Robert Ouellette sews a silk purse out of a sow's ear at Corporate Knights, a Canadian Environmental /business mag and website:
"By its actions, the U.S. government is showing that there is no lesson to be learned, or no penalty to be given. It also shows that in spite of its right-wing rhetoric, the “freest” world economy can and does interfere with the marketplace. Ironically, that’s good news for environmentalists. Now that the U.S. government has set this precedent, the right’s self-serving arguments about non-interference in free markets no longer apply. And now everyone knows it."
"Don’t get me wrong. I am not saying that the financial market place should be done away with or should be allowed to meltdown. What I am saying is that this week’s events clearly illustrate the role regulatory controls play in a complex world. There is a lesson here, but it is not, unfortunately to the free markets whose actions precipitated this crisis—they’ve been spared that rod. The lesson is to people and governments everywhere. We are reminded by the Bear Stearns fiasco that they do have the obligation, power, and right to use whatever regulatory levers exist to both save the economy, and save the environment. After all, what is more important, the financial health of rule-breaking investment firms that benefit the few, or the long-term health of the environment that benefits everyone?" ::Corporate Knights

















We have set up a bit of a straw man, here. Obviously, the Fed did not rush to save Bear Stearns - they were rushing to save the economy.
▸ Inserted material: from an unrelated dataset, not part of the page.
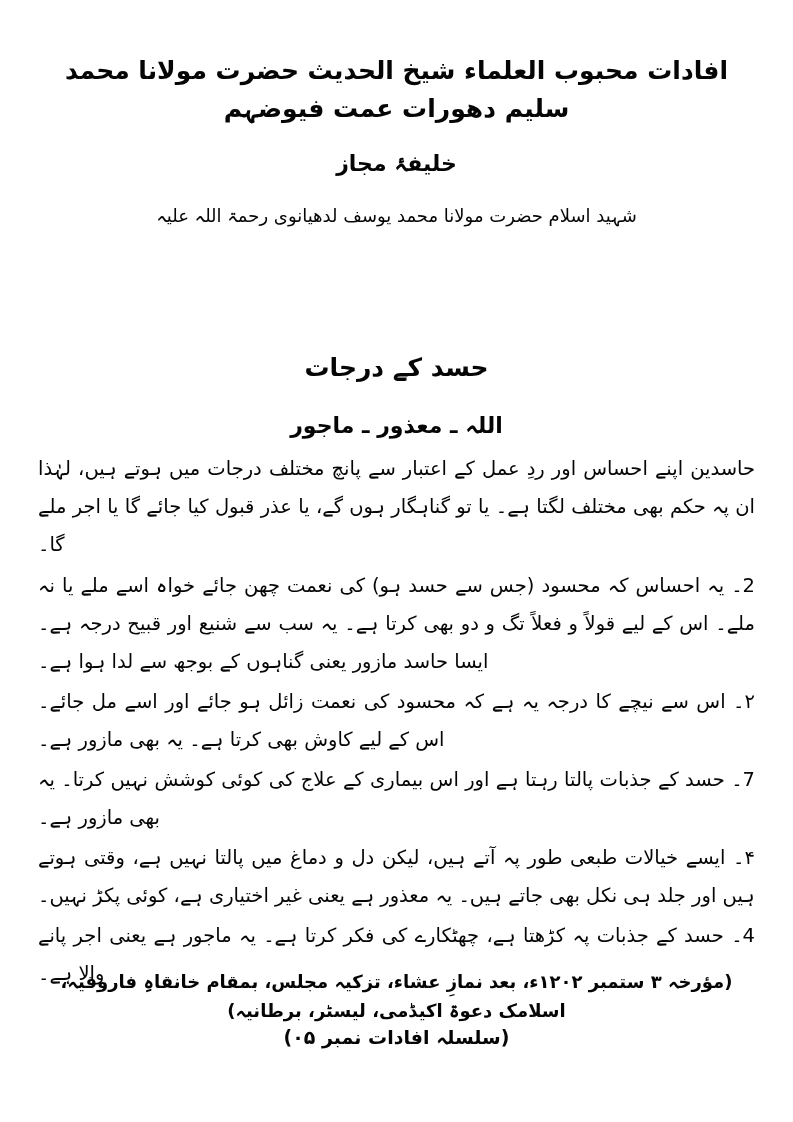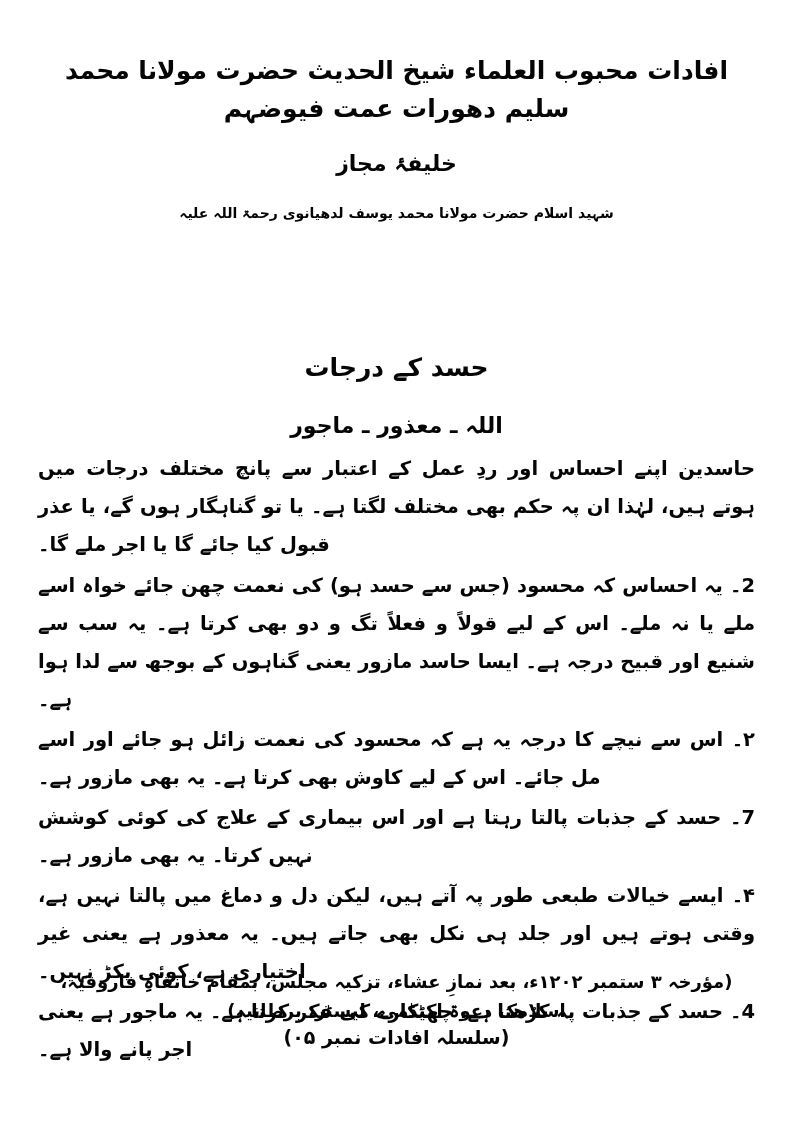"شہید اسلام حضرت مولانا محمد" .masthead-line-3 { font-size: 14px -> 18px; font-weight: 700 -> 400 }
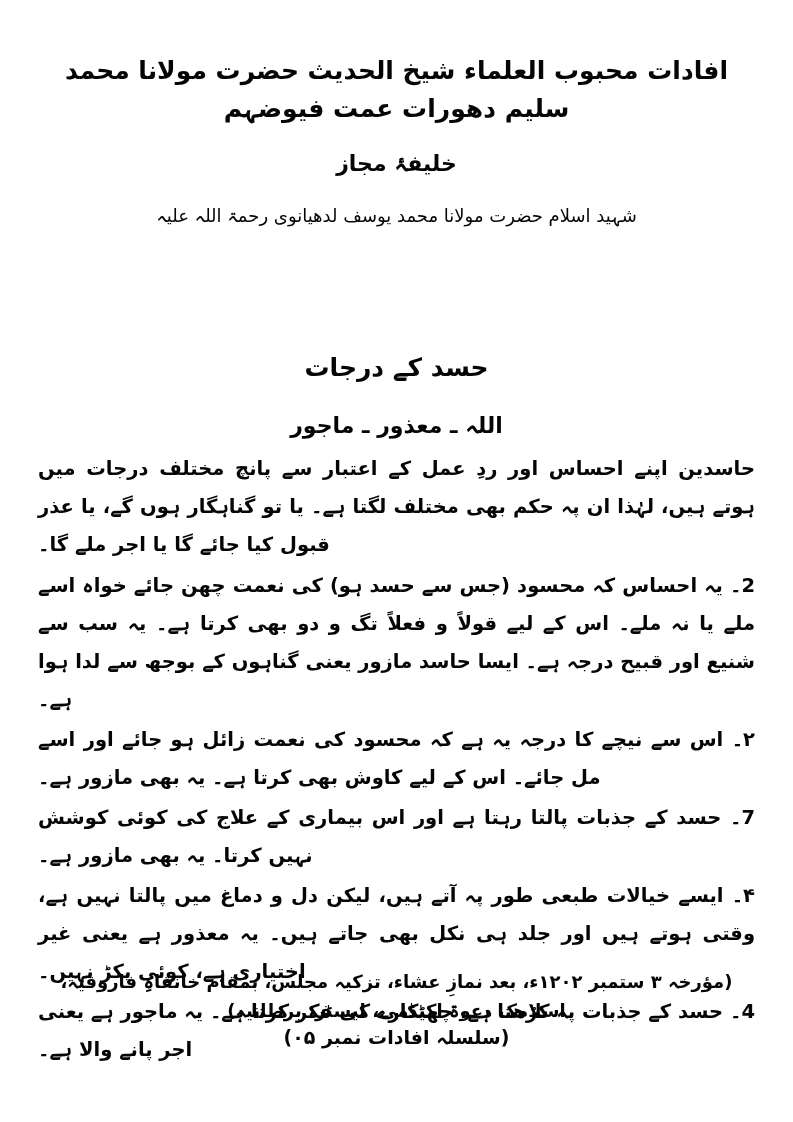"حاسدین اپنے احساس اور ردِ" .para { font-weight: 700 -> 400 }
That is an extremely important distinction, because I can guarantee you that the Fed could care less about Bear Stearns, but they are extremely concerned about the financial health of our country.
It is unfortunate that the few (in each huge corporate rip-off) that swindle the regular population aren't stripped of all of their assets in order to partially recompence those they cheated and then executed (literally) publicly to set an example for others who might otherwise try one of these schemes.
Actually bankruptcy and liquidation would be a much better deal for Bear Stearns than selling the entire company for 1/6th the value of just their New York building. The Fed wiped out the shareholders, such the the British investor who sunk a billion dollars into the company last year, in order for its debt obligations to be honored.